School policy 'red flags' may be key in case of teacher charged in drowning death of student

Proving criminal negligence can be a challenging task for prosecutors. And in the case of an Ontario teacher charged in connection with the drowning death of a student, legal experts say the Crown will be facing an unusual set of circumstances.

Toronto-area teacher Nicholas Mills, 54, had been charged with criminal negligence causing death

Nicholas Mills, 54, a teacher at C.W. Jefferys Collegiate Institute in Toronto, has been charged with criminal negligence causing death.
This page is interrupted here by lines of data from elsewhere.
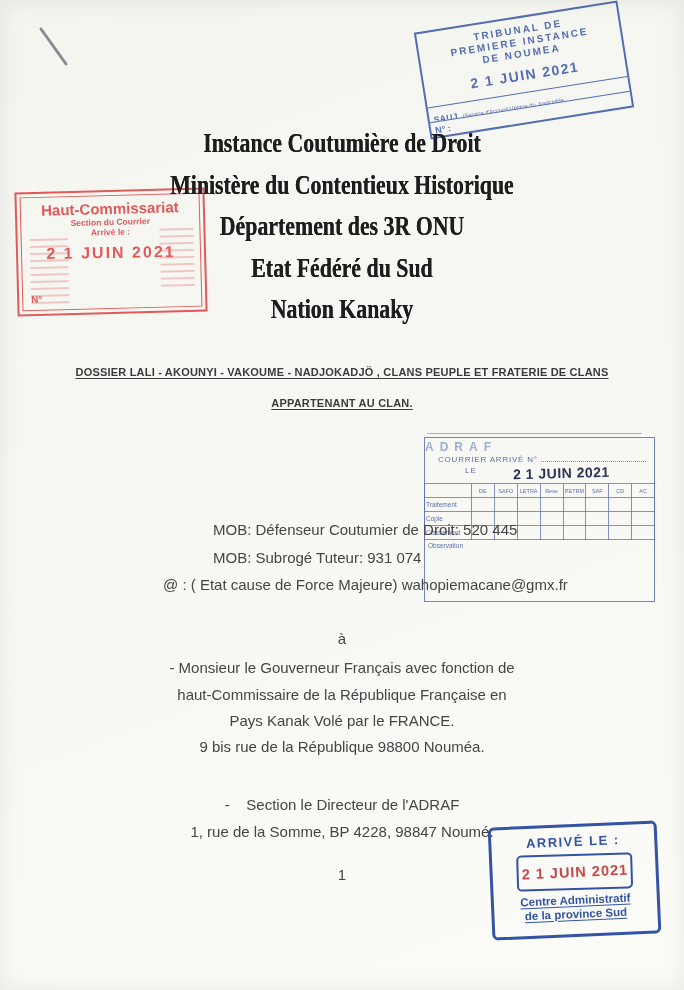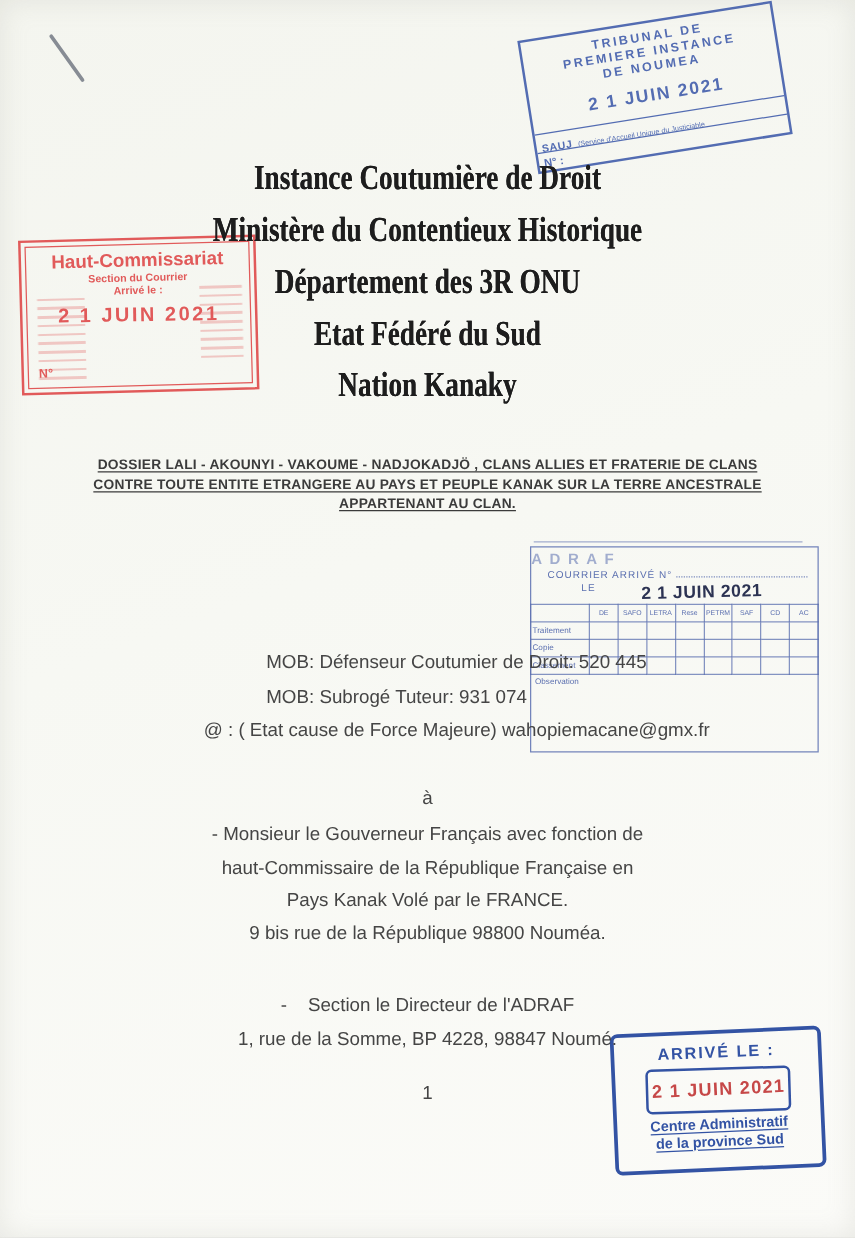--- a/index.html
+++ b/index.html
@@ -135,7 +135,7 @@
   <div class="title-line" style="top:252px">Etat Fédéré du Sud</div>
   <div class="title-line" style="top:293px">Nation Kanaky</div>
 
-  <div class="dossier-line" style="top:366px">DOSSIER LALI - AKOUNYI - VAKOUME - NADJOKADJÖ , CLANS ALLIES ET FRATERIE DE CLANS</div>
+  <div class="dossier-line" style="top:366px">DOSSIER LALI - AKOUNYI - VAKOUME - NADJOKADJÖ , CLANS PEUPLE ET FRATERIE DE CLANS</div>
   <div class="dossier-line" style="top:382px">CONTRE TOUTE ENTITE ETRANGERE AU PAYS ET PEUPLE KANAK SUR LA TERRE ANCESTRALE</div>
   <div class="dossier-line" style="top:397px">APPARTENANT AU CLAN.</div>
 

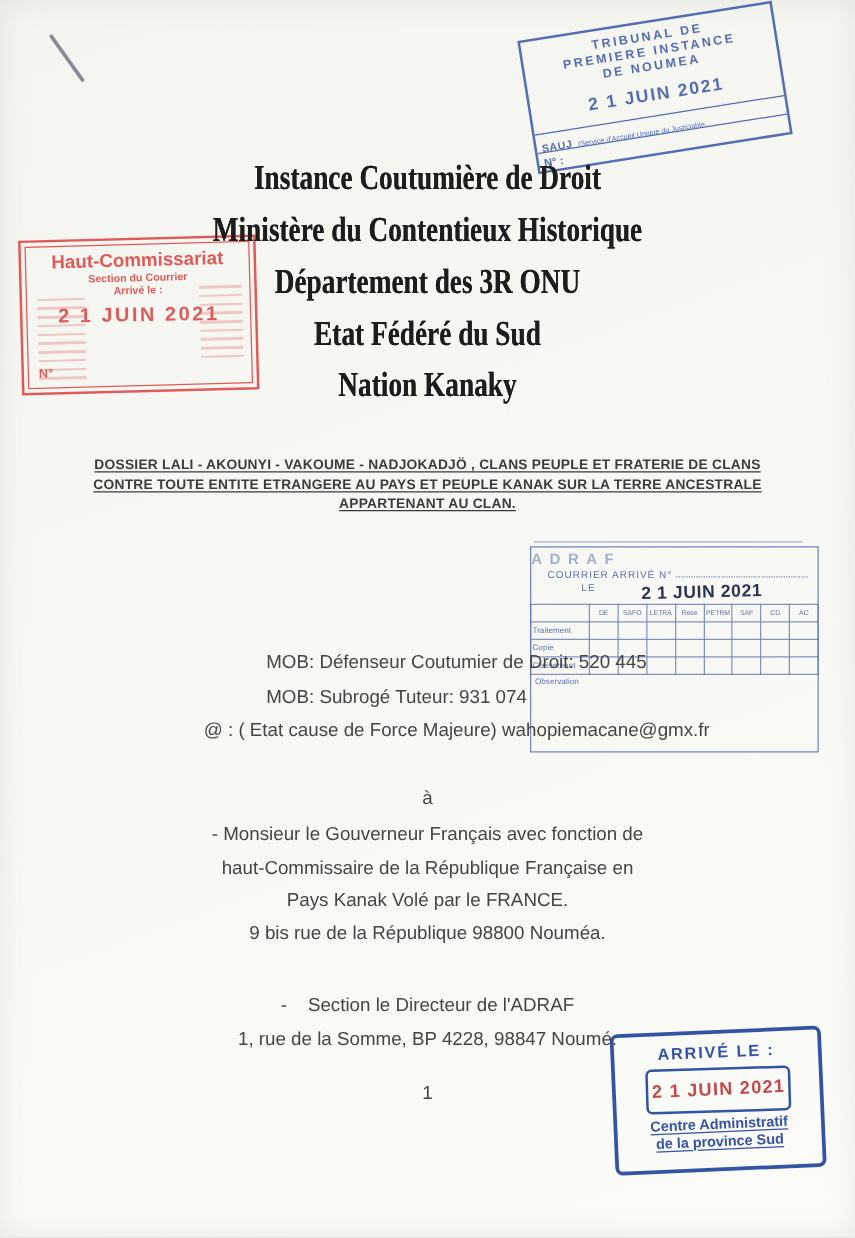--- a/index.html
+++ b/index.html
@@ -136,7 +136,6 @@
   <div class="title-line" style="top:293px">Nation Kanaky</div>
 
   <div class="dossier-line" style="top:366px">DOSSIER LALI - AKOUNYI - VAKOUME - NADJOKADJÖ , CLANS PEUPLE ET FRATERIE DE CLANS</div>
-  <div class="dossier-line" style="top:382px">CONTRE TOUTE ENTITE ETRANGERE AU PAYS ET PEUPLE KANAK SUR LA TERRE ANCESTRALE</div>
   <div class="dossier-line" style="top:397px">APPARTENANT AU CLAN.</div>
 
   <div class="abs stamp-adraf">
He earned his teaching certificate in 1998. (CBC)

Proving criminal negligence, in general, can be a challenging task for prosecutors. And in the case of an Ontario teacher facing that charge in connection with the drowning death of a student, legal experts say the Crown will be facing an unusual set of circumstances.

"Criminal negligence causing death is not exactly the easiest charge in the world for the Crown prosecutors to prove," said Daniel Lerner, a Toronto-based defence lawyer who was a former Ontario Crown prosecutor.

Lerner said he hasn't come across any similar cases before, where a teacher has been charged for something that occurred on a school trip.

"It is somewhat unprecedented. But the unique factor here is accidents happen; accidents don't lead to criminal charges." 

The OPP announced Thursday that Nicholas Mills, 54, had been charged with criminal negligence causing death, one year after 15-year-old Jeremiah Perry drowned during a week-long field trip to Ontario's Algonquin Provincial Park.

Jeremiah was three days into the outdoor-education and canoe excursion last July when he went for an evening swim with classmates and disappeared under the water. His body was found by a police rescue unit the next day. 

His family has said the teen did not know how to swim.

Jeremiah Perry, 15, drowned while on a school canoeing trip to Ontario's Algonquin Provincial Park in July 2017. (Submitted by the Perry family)

A third-party review found Jeremiah had not passed the Toronto District School Board's mandatory swim test and was not wearing a life-jacket. Students were required to pass the test before going on such trips.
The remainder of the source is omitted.